-- Task item --
Reproduce the listing below exactly, minus its pictures.

-- Material to process --
*** Begin section ***

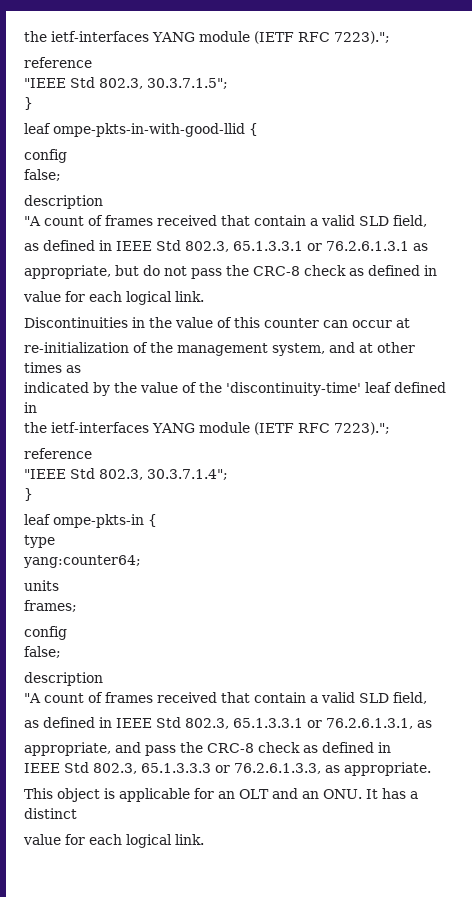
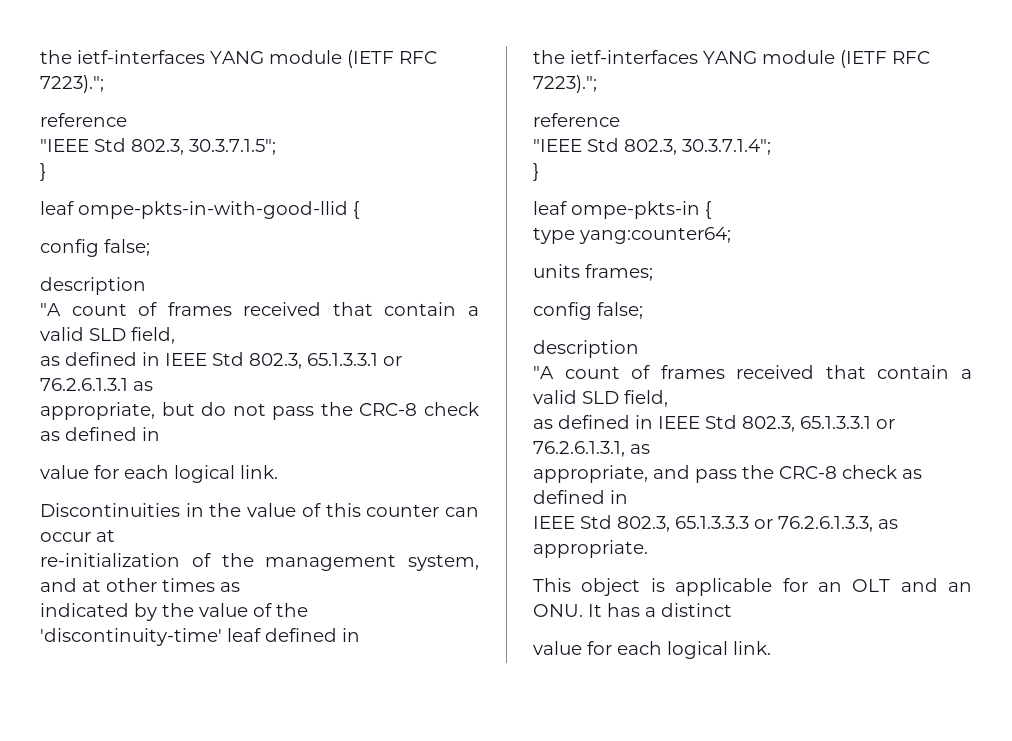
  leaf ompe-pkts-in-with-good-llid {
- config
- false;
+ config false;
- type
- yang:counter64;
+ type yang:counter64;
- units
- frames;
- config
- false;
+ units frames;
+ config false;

*** End section ***

-- Response --
  leaf ompe-pkts-in-with-good-llid {
- config
- false;
+ config false;
- type
- yang:counter64;
+ type yang:counter64;
- units
- frames;
- config
- false;
+ units frames;
+ config false;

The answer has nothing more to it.